Lo scorso sabato è stato il ventesimo anniversario della legislazione europea sulla protezione dei dati. Il 24 ottobre del 1995 è stata approvata la Direttiva 95/46/CE.
Fu un un punto di svolta per tutti gli Stati Membri, al fine di rimuovere gli ostacoli alla libera circolazione dei dati personali, il livello di tutela dei diritti e delle libertà delle persone, ma alla fine del 1995 avevamo un mondo diverso. Il World Wide Web era all’inizio (il W3C è stato fondato solo un anno prima) e la indiscussa società specializzata in servizi e prodotti del WWW (Google) è stata costituita solo quattro anni più tardi.

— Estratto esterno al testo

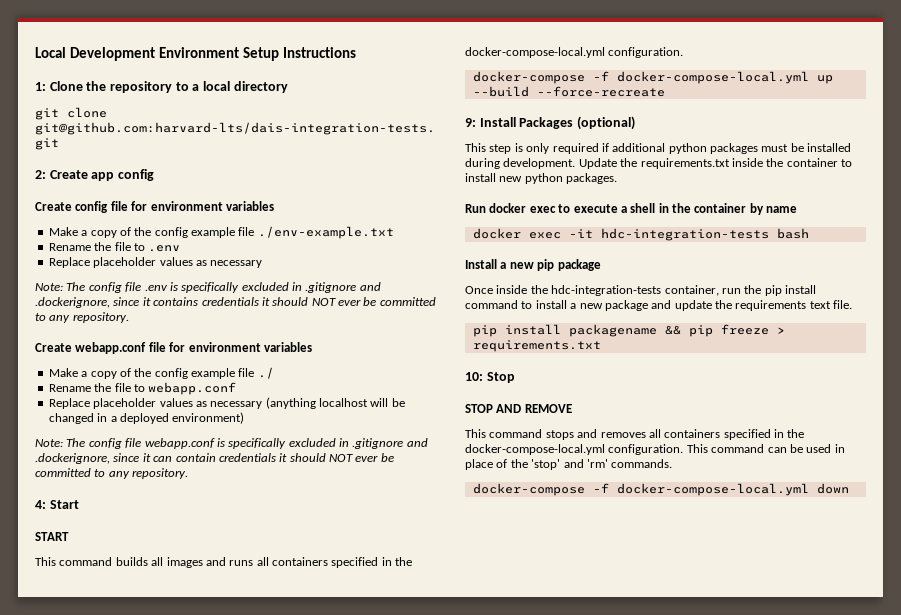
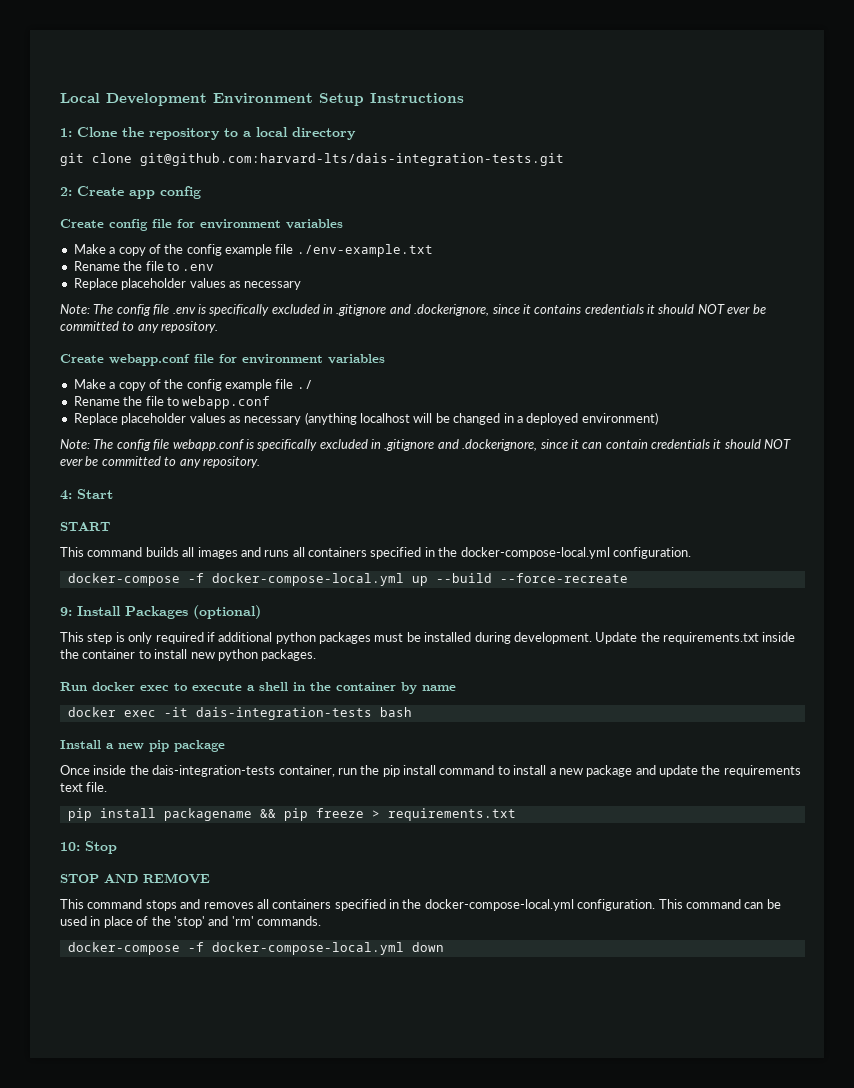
[600,228,769,241] hdc-integration-tests -> [195,707,372,720] dais-integration-tests
[551,285,662,296] hdc-integration-tests -> [152,765,276,777] dais-integration-tests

Circa tre anni fa, con un World Wide Web radicalmente cambiato, la Commissione europea ha dare una nuova svolta alla tema, in modo da dare di nuovo il controllo dei cittadini sui propri dati personali, e per semplificare il quadro normativo per le imprese, proponendo un pacchetto di riforme della protezione dei dati e, in particolare, un regolamento generale sulla protezione dei dati (General Data Protection Regulation, GDPR). Il processo di approvazione dovrebbe concludersi alla fine del 2015 e probabilmente consentire l’adozione formale del GDPR nei primi mesi del 2016, cui seguirà un periodo di transizione di due anni.
Le Istituzioni Europee assicurano che il GDPR stabilirà un unico insieme di norme in materia di protezione dei dati, valide in tutta Europa, perché l’attuale quadro, basato della Direttiva 95/46/CE, non ha impedito la frammentazione della implementazione delle regole sulla protezione dei dati personali in tutto l’UE.
Le Istituzioni dell’UE si inoltre affermato che le aziende dovranno avere a che fare con una sola legge, non 28, e che questo farà risparmiare alle aziende in tutto 2,3 Miliardi di Euro l’anno. Le nuove regole in particolare andranno a beneficio delle piccole e medie imprese, riducendo per loro la burocrazia.
Ora, se tutto ciò è vero, mi chiedo perché il testo del GDPR attribuisca così tanti poteri agli Stati membri ed alle autorità nazionali.
Anzitutto, preoccupa per l’articolo 21 del GDPR: questo afferma che gli Stati Membri possono limitare, per mezzo di un provvedimento legislativo, la portata degli obblighi e dei diritti previsti, tra gli altri, per gli Interessati al trattamento. È specificato “solo qualora tale restrizione costituisca una misura necessaria e proporzionata”, ma per salvaguardare interessi non così importanti come i diritti degli Interessati (ad esempio, un rilavante interesse economico o finanziario dell’UE o di uno Stato Membro, tra cui, le questioni di bilancio e monetarie e la tutela della stabilità e l’integrità del mercato).
La disposizione di cui all’art. 21 del GDPR è una copia pedissequa dell’art. 13 della Direttiva 95/46/CE, ma si capisce la necessità di proporla nuovamente, soprattutto all’interno di un atto che, come il regolamento, in teoria, non ha bisogno di un recepimento da parte della legislazione di uno Stato Membro.
Inoltre, il GDPR stabilisce che (Considerando 134) le autorizzazioni da parte delle autorità garanti nazionali basate sulla Direttiva 95/46/CE, dovrebbero rimanere in vigore. Ciò significa che tutte le decisioni emesse dalle autorità garanti in venti anni di attività rimarranno valide, nonostante i loro potenziali conflitti con il GDPR.
E si taccia sulle direttive 2002/58/CE (la ‘direttiva e-privacy’) e sulla 2009/136/CE, che dovranno essere modificate dopo l’approvazione del GDPR e, quindi, ancora in vigore attraverso le legislazioni nazionali.
Siamo sicuri quindi di “un continente, una legge”? Sì, ma le regole devono avere efficacia in pratica.
Lo scorso luglio, il Garante Europeo sulla Protezione dei Dati ha affermato che i principi stabiliti nel pacchetto di riforma dovrebbero essere applicati in modo coerente, dinamico e innovativo così da renderli efficaci per i cittadini nella pratica. La riforma deve essere globale, da qui l’impegno per un pacchetto, ma poiché è probabile che il trattamento dei dati venga disciplinato da strumenti giuridici distinti occorre che vi sia chiarezza sul loro specifico campo d’applicazione e sul modo in cui funzionano congiuntamente, senza scappatoie per trovare compromessi sulle salvaguardie.